On Thu, 14 Aug 2025 at 22:58:09 +0200, Michael Biebl wrote:
gir1.2-glib-2.0 provides multiple names, such as
gir1.2-{gobject,gmodule,glibunix,giounix,gio}-2.0

Should packages (Build-)Depend on those virtual packages or just use gir1.2-glib-2.0?

Ideally use the systematic names, like a GIR version of "include what you use":

- if you need Foo-23.typelib, (build-)depend on gir1.2-foo-23
- if you need Foo-23.gir, (build-)depend on gir1.2-foo-23-dev

(Not all packages have the necessary ${gir:Provides} for the latter to work yet, Lintian will diagnose that with a warning.)

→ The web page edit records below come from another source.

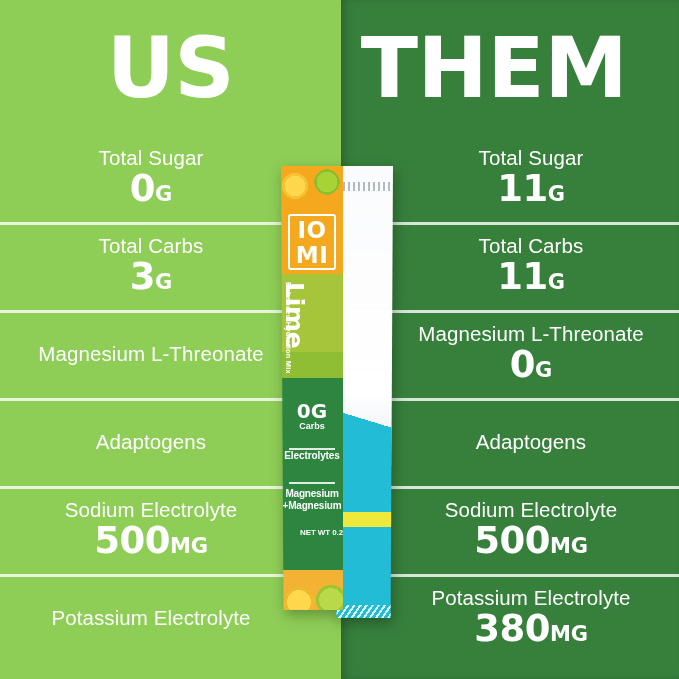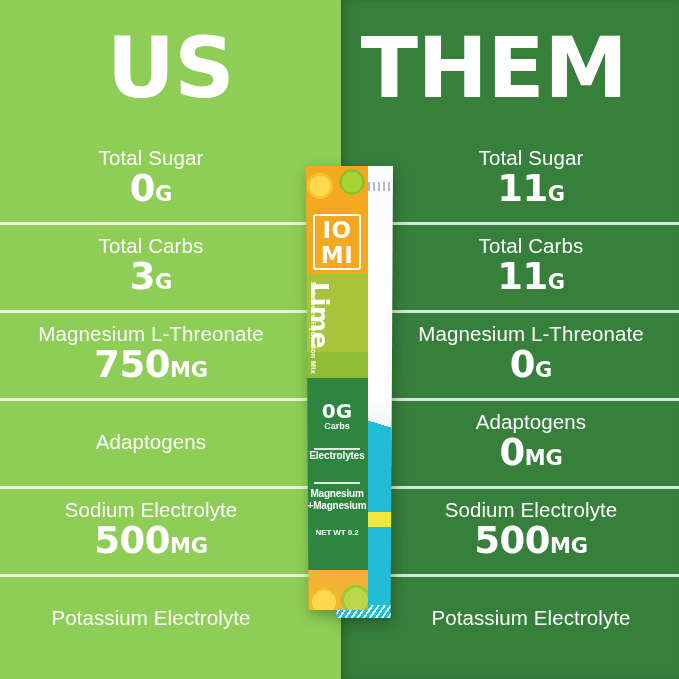"IO" .packet-us { margin-left: 25px -> none }
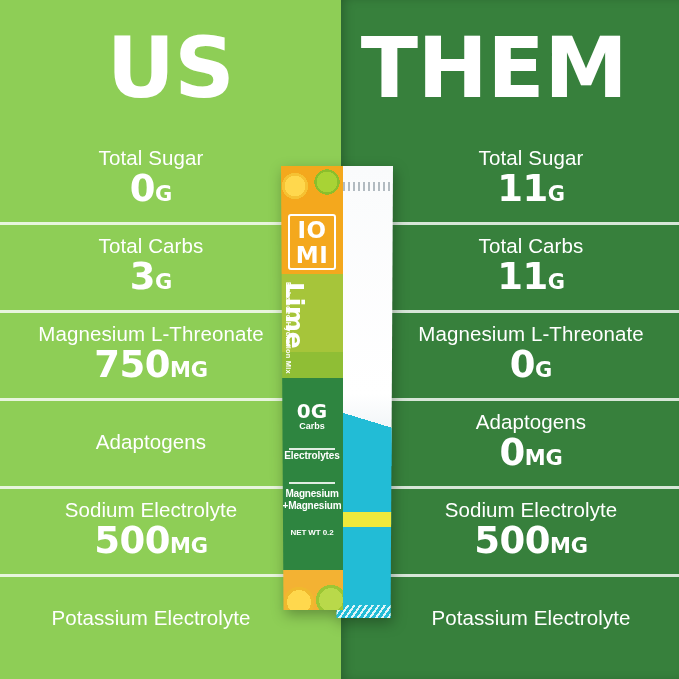"750MG" div.cell-value { html: <div> <span>750</span><span>MG</span> </div> -> none }
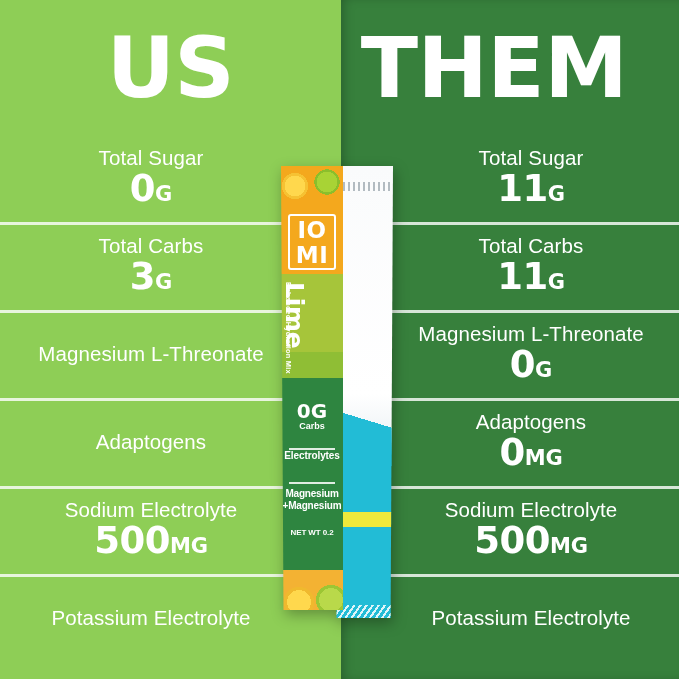"0MG" div.cell-value { html: <div> <span>0</span><span>MG</span> </div> -> none }
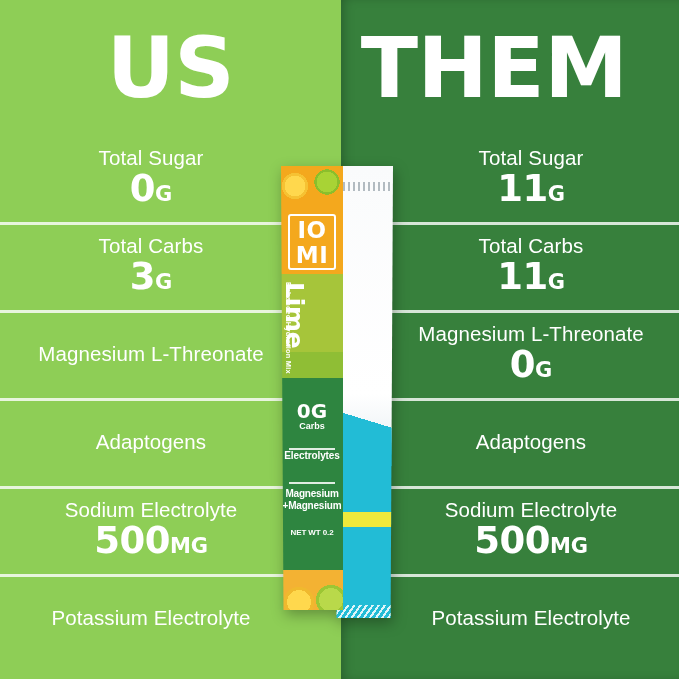"NET WT 0.2" .packet-us .netwt { text-align: center -> right }
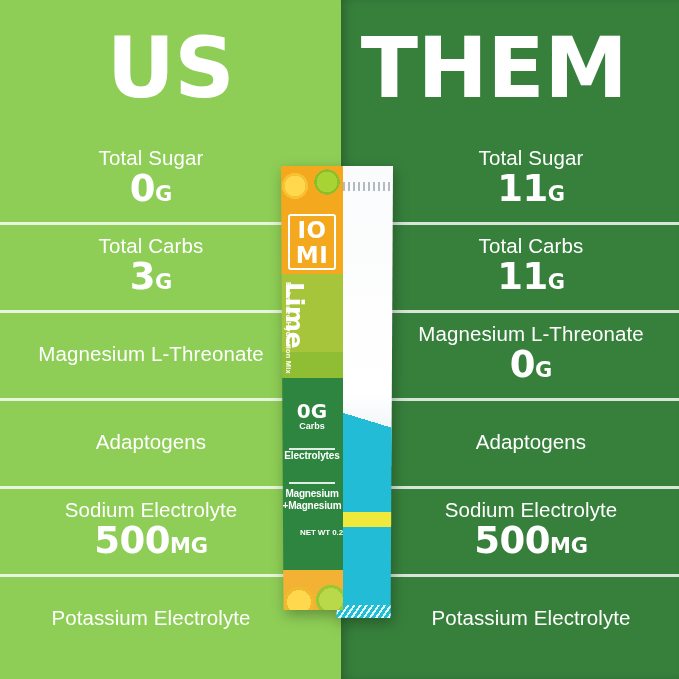"380MG" div.cell-value { html: none -> <div> <span>380</span><span>MG</span> </div> }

But for the {GObject,GModule,GLibUnix,GioUnix,Gio} family, in practice it's unlikely to matter, because there would be no point in splitting them up unless we also split up libglib2.0-0t64 (a significant incompatible change).

How do I figure out, which gir* packages I need?

For this particular family of libraries,

    git grep -E '(GLib|GObject|GModule|GLibUnix|GioUnix|Gio)-2\.0'

would be a good first guess.

Longer, more general answer:

For Build-Depends on GIR XML, the common case is that your package runs something like

    g-ir-scanner ... --include=Foo-23 ...

which means it wants gir1.2-foo-23-dev.

In Autotools this is typically spelled:

    Bar_42_gir_INCLUDES = ... Foo-23 ...

or in Meson:

    gnome.generate_gir(..., includes: [..., 'Foo-23', ...], ...)

Or you might be using some other tool like

    vala-gen-introspect ... --namespace=Foo ...
        (you have to "just know" the major version here, I think)
    cppgir ... Foo-23 ...
    cppgir ... /path/to/Foo-23.gir ...

in which case you'll need to know more about the tool's command-line.